Big Data are basically datasets that go beyond the capabilities of conventional computing architecture as well as the technologies used to extract information from these data sets.
The term “big data” is often used to refer to two different things:
- Rapid increase in the amount of data generated in our world (which doubles every two years!)
- Data sets that have a volume, velocity and capacity that go beyond the processing capabilities of conventional computers.
Big data is now analyzed by distributed computing technologies like Spark and Hadoop, which distribute data over multiple computers. When we query a data set, the query is split up into small pieces. Each computer performs the instructions included in one or more pieces.
Distributed computers also create data lakes, which allow to store less frequently used data sets in their native form in a repository that contains the raw data of a company.
Data integration tools allow to combine multiple data sets with different types of data and create a unified view.
There are also other types of tools that analyze structured, semi-structured and unstructured data. For example, text can be analyzed from audio recordings, and sentiment can be inferred from text.
What will the future hold? Most probably, as the processing capabilities of computers grow, big data will be known as simply “data”, as “big data” will be supported by default. We will stop programming the computer and start programming the cloud. In fact, data centers will “become” the computer.
Machine learning is a software program that can “learn” to solve problems without being explicitly programmed to do so.
The artificial intelligence we had in the past was not really “intelligent”, as the programs making decisions had to be programmed to operate successfully. The final decision was always made by a human.
Today, most of the AI research focuses on ML. Machine Leaning is a sub-field of artificial intelligence based on statistics. With machine learning, existing data is used to learn a function that can make a prediction for new data. Some of the tasks that ML can currently perform are:
- Regression (prediction of a numeric outcome, like the price of a house given a number of variables)

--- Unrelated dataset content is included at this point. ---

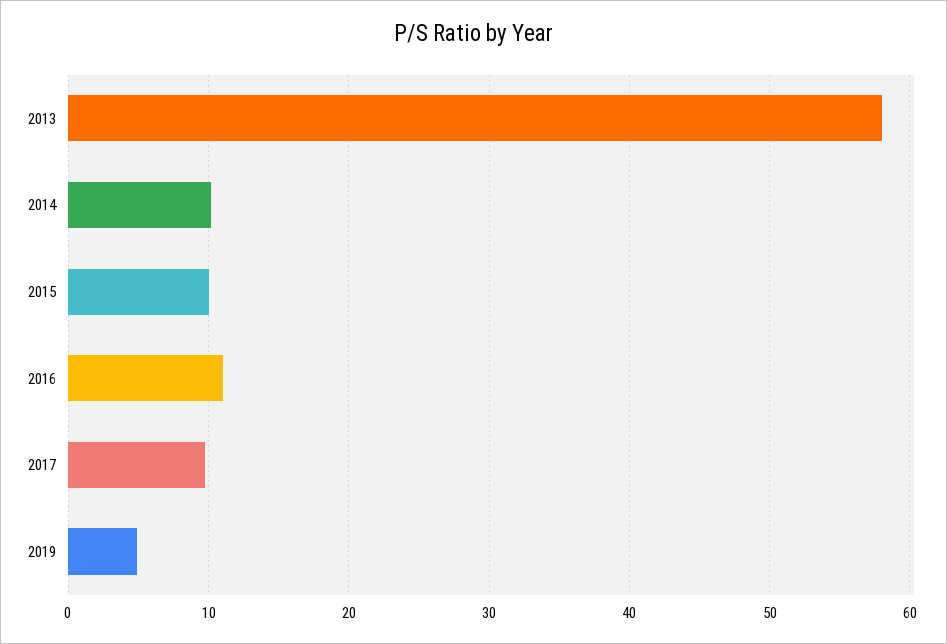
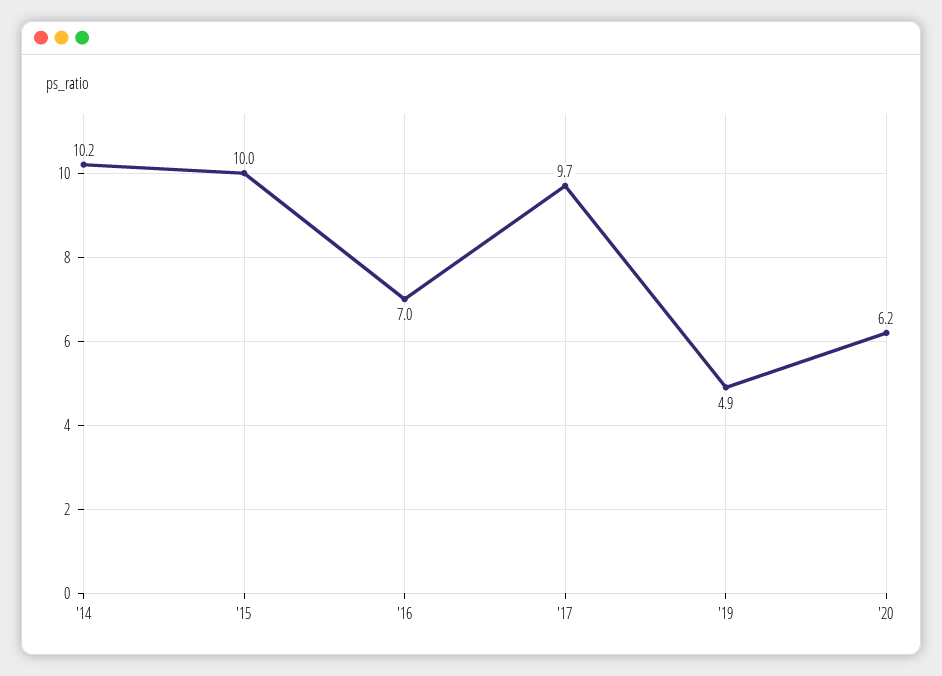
2013: 58 -> none
2016: 11 -> 7
'20: none -> 6.2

- Clustering (grouping, like grouping customers into marketing segments)
- Anomaly detection
Machine learning algorithms already outperform humans in many areas, like games, handwriting character recognition, predicting a person’s age, etc
What does the future hold? Deep learning is a new type of machine learning and the future of AI. Deep learning consists of multiple layers of machine learning models that form a hierarchy. For example, to teach a machine how to recognize a face, the first layer is fed with a set of photos of human faces (input), the first hidden layer learns to detect the geometry of the faces (e.g. horizontal and vertical lines), the second layer detects complex facial features (eyes, noses, ears…), and the third layer detects the general pattern for entire faces. The last layer analyzes abstract representations of the person, like the name. Deep learning algorithms are improving everyday, and will likely outperform and replace humans to carry out some tasks in the future.
How these Four Trends Work Together
- The devices connected to the IoT send big amounts of data to Big Data infrastructure.
- The data stored and processed by this infrastructure is used by the ML algorithms to identify patterns to make decisions and predict outcomes.
- Machine Learning applications send commands to the devices connected to the IoT .
That leaves to a fully autonomous intelligent system that eliminates human intervention and will disrupt many industries and aspects of our society. These systems are known as “smart systems”, “cloud robotics” and “cyber-physical systems”.